**Exercise aim**
The data below holds the lines to copy: everything from the line containing "(1209, 397) none -> [767,258,784,264] 。" to the line containing "(1440, 543) none", both ends included, set down exactly.

**The data**

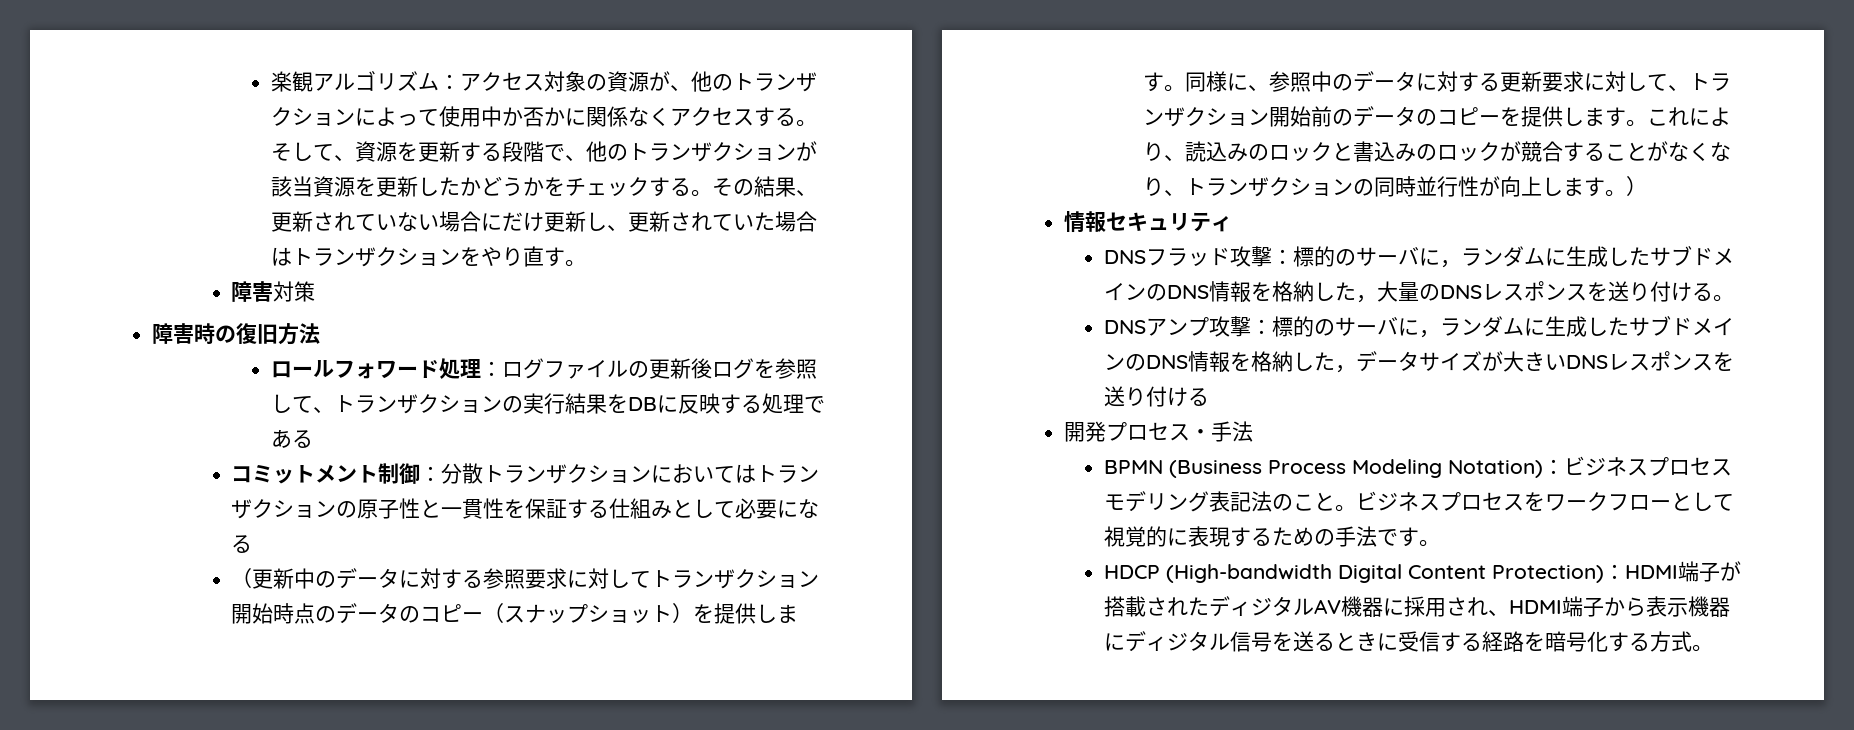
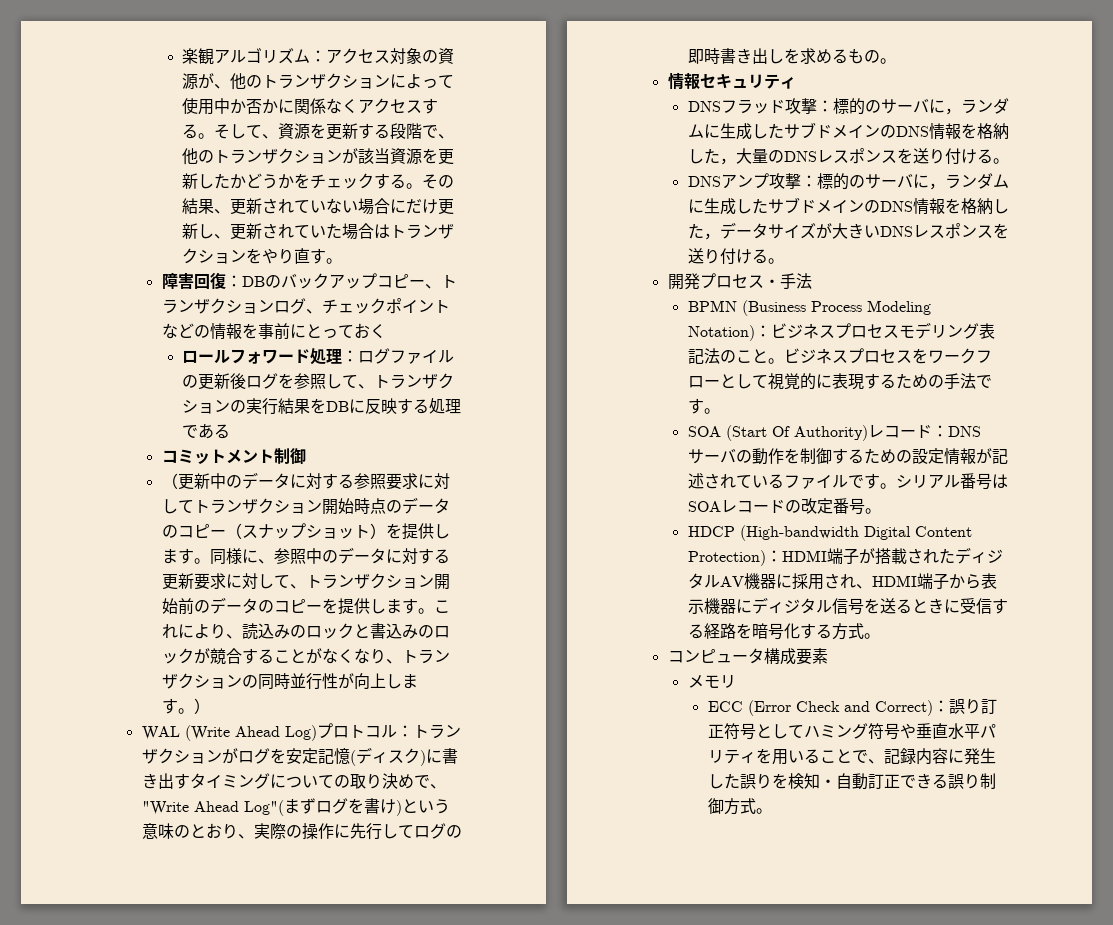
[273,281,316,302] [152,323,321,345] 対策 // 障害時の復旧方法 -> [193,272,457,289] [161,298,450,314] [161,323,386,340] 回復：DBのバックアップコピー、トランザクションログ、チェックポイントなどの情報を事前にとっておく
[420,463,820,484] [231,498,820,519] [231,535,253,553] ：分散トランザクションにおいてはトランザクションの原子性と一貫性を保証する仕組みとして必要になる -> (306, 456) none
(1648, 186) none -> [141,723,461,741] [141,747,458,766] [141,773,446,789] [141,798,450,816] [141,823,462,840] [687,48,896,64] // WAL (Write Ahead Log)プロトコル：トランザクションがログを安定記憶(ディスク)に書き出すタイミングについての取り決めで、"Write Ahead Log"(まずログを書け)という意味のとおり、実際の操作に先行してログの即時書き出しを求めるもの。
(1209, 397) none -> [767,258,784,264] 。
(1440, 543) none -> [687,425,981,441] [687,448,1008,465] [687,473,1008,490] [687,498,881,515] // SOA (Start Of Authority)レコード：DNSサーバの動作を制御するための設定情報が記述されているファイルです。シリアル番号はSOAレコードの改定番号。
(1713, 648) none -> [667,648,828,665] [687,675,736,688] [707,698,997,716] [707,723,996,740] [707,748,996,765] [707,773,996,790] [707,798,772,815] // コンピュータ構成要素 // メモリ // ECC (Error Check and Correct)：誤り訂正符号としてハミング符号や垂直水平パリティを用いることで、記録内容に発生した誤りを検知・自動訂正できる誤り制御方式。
--
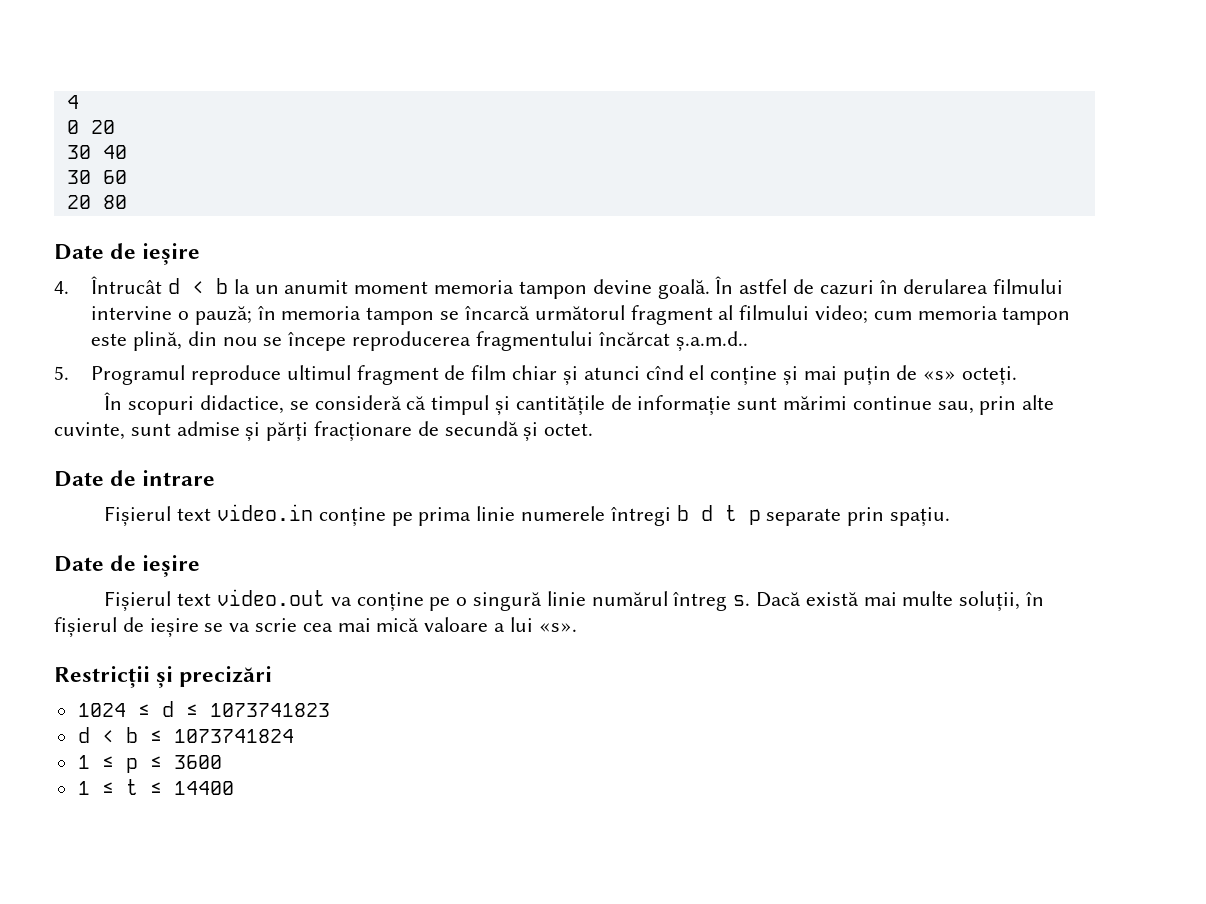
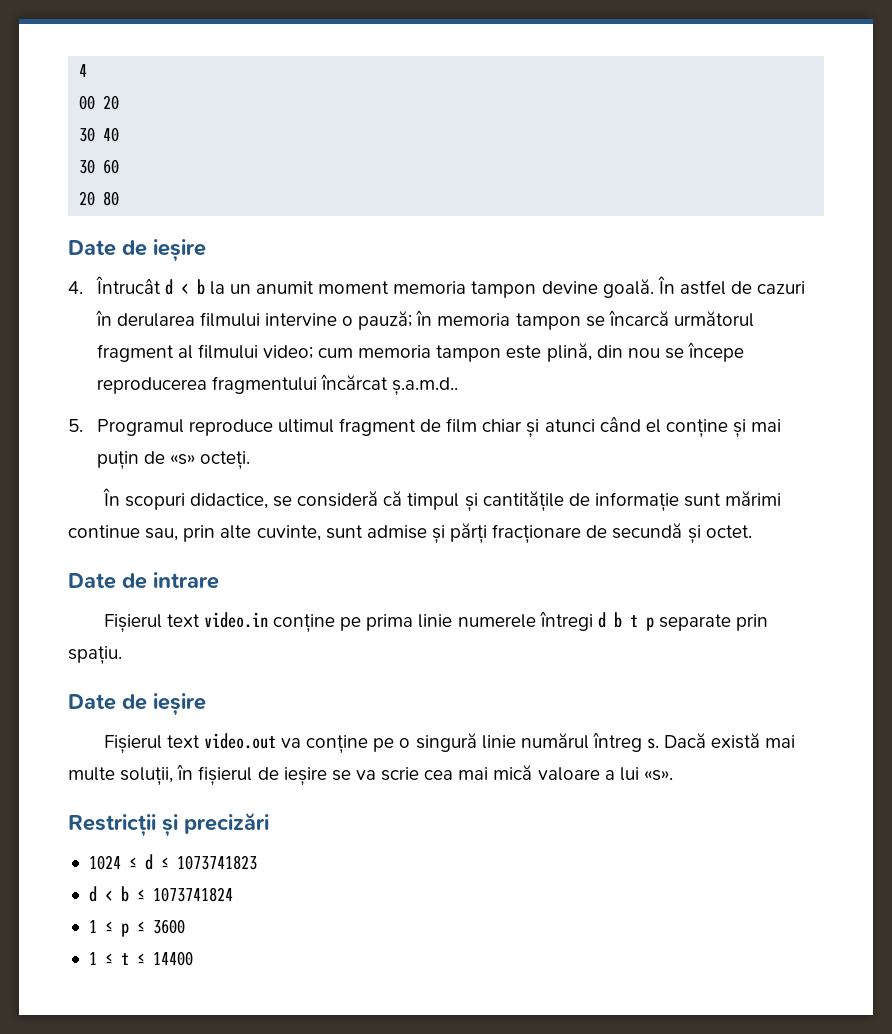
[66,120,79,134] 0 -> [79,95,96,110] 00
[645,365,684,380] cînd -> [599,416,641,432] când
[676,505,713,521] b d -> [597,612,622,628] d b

**Expected answer**
(1209, 397) none -> [767,258,784,264] 。
(1440, 543) none -> [687,425,981,441] [687,448,1008,465] [687,473,1008,490] [687,498,881,515] // SOA (Start Of Authority)レコード：DNSサーバの動作を制御するための設定情報が記述されているファイルです。シリアル番号はSOAレコードの改定番号。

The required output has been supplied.